Q: How important is it to investors to support companies that are environment-conscious?
A: In the US it is huge and growing. It is One tenth of the total investments are invested in a socially screened fund and these funds are growing at 22 percent a year. That’s the good news. The bad news is that one has to be sceptical about how accurate the measurement of those screened funds are. There are hundreds of considerations at play.
Q: Your thoughts on the work NUS is doing in this field.

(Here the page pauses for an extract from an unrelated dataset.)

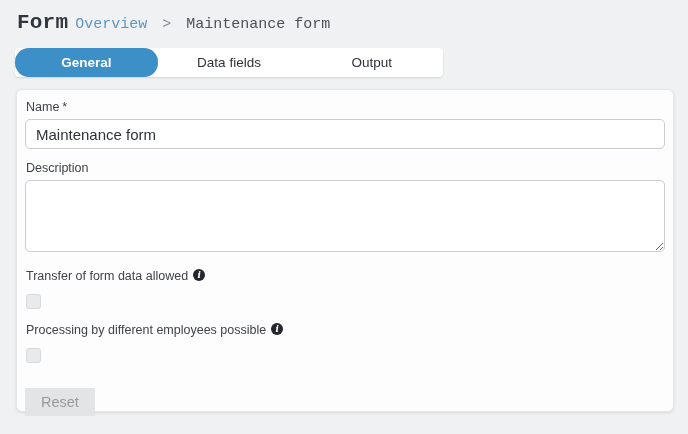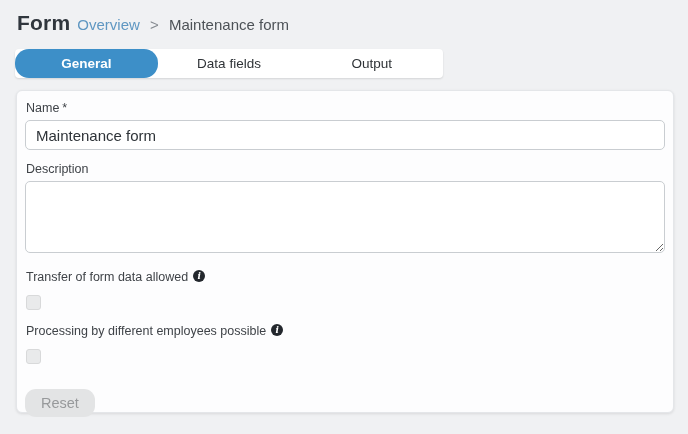"Form" .header { font-family: none -> Liberation Mono, monospace }
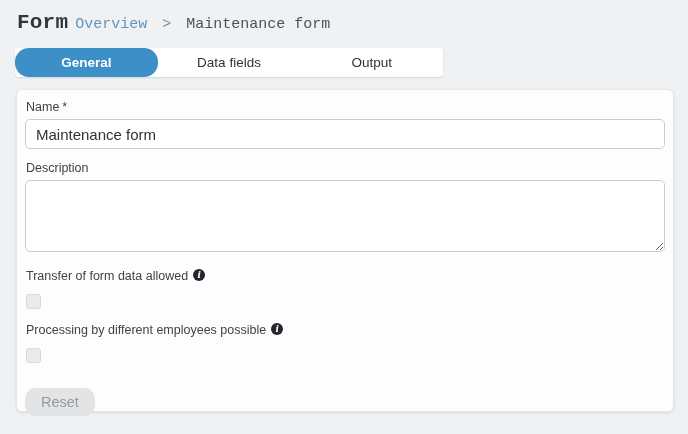"Reset" .btn { border-radius: 11px -> 0 }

A: NUS is a newcomer to this space but it is very well placed. It has some fantastic talents now and there’s some very interesting work going on here. Dr Kenneth Richards (the Musim Mas Chair in Sustainability at NUS Business School) is here. The Dean of NUS Business School, Professor Bernard Yeung, wrote a paper that is a classic. It shows that if companies set standards across their units – instead of downgrading or upgrading environmental standards according to the country where they are operating – it works better for the company. Professor Chang Sea-Jin has written several articles on the spillover from foreign companies to surrounding firms. Professor Ivan Png has an interesting paper on the ‘Sunk Cost Fallacy and Driving the World’s Most Expensive Cars’. You have terrific people here.
Q: You are a committed mentor. Why do you mentor?
A: It is fun. The best way to stay alive intellectually is to be interacting with younger minds. They think about things differently and they push you. They are energetic, and I find that in working with younger people, you can have direct and honest conversations. I benefit from bouncing my ideas off of them and getting their unvarnished response. And they are my kids.
Andrew King is Professor of Business Administration at Tuck School of Business, Dartmouth College. He has been an Assistant Professor at Stern School of Business, a Marvin Bower Fellow at the Harvard Business School, a Visiting Associate Professor at University of Michigan as well as the Massachusetts Institute of Technology. He is also an Academy of Management Journal Best Paper Award winner and his PhD thesis won the Massachusetts Institute of Technology’s Zannetos Prize.